No último fim de semana, a imprensa norte-americana revelou a existência de um artigo, escrito por um funcionário do Google, que estava viralizando dentro dos corredores da companhia. O texto em questão defendia a desigualdade entre homens e mulheres dentro do ambiente de trabalho.

O site Motherboard foi o primeiro a reportar a existência do documento, que estava sendo repassado entre os funcionários da companhia como um memorando, assinado por um engenheiro de software sênior do Google. De acordo com a publicação, o texto viralizou rapidamente entre os funcionários.

Já a versão americana do site Gizmodo teve acesso à íntegra do memorando, intitulado “Câmara de Eco Ideológica do Google”. O texto sugere que a desigualdade entre homens e mulheres não é culpa de uma cultura machista ou discriminação, mas sim de supostas diferenças biológicas entre os dois gêneros.

“No Google, nós falamos muito a respeito de preconceito inconsciente e como ele se aplica a raças e gêneros, mas raramente discutimos nosso preconceito moral”, diz parte do texto, que, ao todo, tem dez páginas. “Considerando que a esmagadora maioria das ciências sociais, mídia e o Google inclinam-se à esquerda, nós deveríamos examinar criticamente esses preconceitos.”

O autor diz que “a inclinação à esquerda do Google criou uma monocultura politicamente correta que mantém seu controle envergonhando dissidentes e deixando-os em silêncio”. Em outro trecho, alega que “diferenças na distribuição de características entre homens e mulheres pode, em parte, explicar por que não temos 50% de representação de mulheres em tecnologia e liderança”.

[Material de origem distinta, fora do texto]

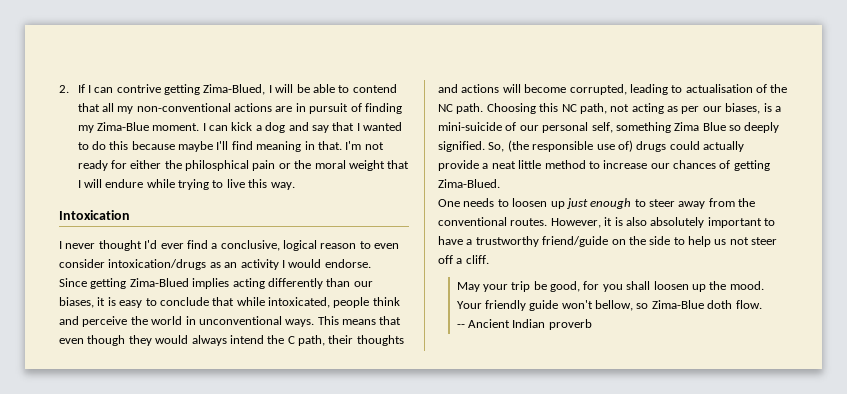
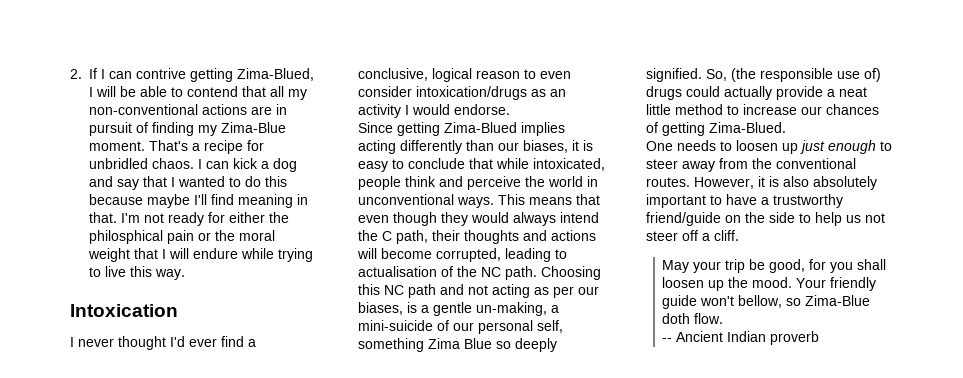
(200, 127) none -> [149,140,264,154] [89,158,194,169] That's a recipe for unbridled chaos.
[579,103,607,114] path, -> [408,284,464,298] path and
(781, 109) none -> [433,302,559,316] gentle un-making, a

O engenheiro defende que, biologicamente, mulheres são mais inclinadas a “carreiras em áreas sociais e artísticas”, enquanto homens gostam de programação porque são mais “sistêmicos” e pragmáticos. A pessoa que escreveu o texto, e que não quis colocar seu nome no artigo, porém, não anexa qualquer pesquisa científica que comprove essas alegações.

Pesquisas científicas, na verdade, indicam que a realidade é justamente o contrário. Por exemplo: um estudo endossado pela Associação Americana de Psicologia, uma das entidades mais mais respeitadas do mundo na área, avaliou a manifestação de características psicológicas em homens e mulheres durante 20 anos de suas vidas, e chega à conclusão de que ambos são “basicamente os mesmos em termos de personalidade, habilidade cognitiva e liderança”.

Há alguns estudos que apontam para a existência de traços genéticos ligados à manifestação da personalidade e aquisição de habilidades específicas em pessoas diferentes, mas nenhum que os relacione diretamente a diferenças entre homens e mulheres puramente. Ainda assim, mesmo sem qualquer embasamento científico comprovado, o memorando espalhado pelo Google ganhou força entre os funcionários.

Vale lembrar que, globalmente, homens são dificilmente uma minoria oprimida no Google: 69% dos funcionários da empresa, em todo o mundo, são do sexo masculino. Só na área de tecnologia, 80% são homens. Em termos de desigualdade salarial, a companhia também tem resultados ruins para mostrar: o Ministério do Trabalho dos EUA chegou a abrir um processo contra o Google exigindo dados sobre a distribuição de salários entre homens e mulheres, o que a empresa tem se negado a divulgar.

A questão, em si, também não é exclusiva do Google, mas de toda a indústria da tecnologia do Vale do Silício, que frequentemente é alvo de estudos apontando falta de representatividade e a existência de culturas de fomentação ao machismo e discriminação – como a que levou a Uber a uma crise institucional que culminou na saída do presidente e fundador da empresa recentemente.

Danielle Brown, vice-presidente de diversidade do Google, foi obrigada a se manifestar sobre o tal artigo. Em um memorando próprio, encaminhado a todos os funcionários do campus californiano da companhia, a executiva condenou as palavras do engenheiro anônimo e voltou a dizer que diversidade é um ponto crucial para os negócios do Google.

Segundo Danielle, o documento que defende a desigualdade “avança presunções incorretas a respeito de gêneros”, e também “é um ponto de vista que nem eu e nem a empresa endossamos, promovemos ou encorajamos”. “Diversidade e inclusão são parte fundamental dos nosso valores e da cultura que continuamos a cultivar. Temos convicção de que diversidade e inclusão são críticas para o nosso sucesso como empresa.”

“Parte de construir um ambiente aberto e inclusivo significa dar espaço a uma cultura em que aqueles com visões diferentes, incluindo visões políticas diferentes, se sintam seguros para compartilhar suas opiniões. Mas esse discurso precisa funcionar juntamente com nossos princípios de igualdade localizados no nosso Código de Conduta, nossas políticas e nossas leis contra a discriminação”, concluiu Danielle.

O Google não informou se tomará qualquer medida contra o autor do artigo original ou contra a distribuição do texto internamente.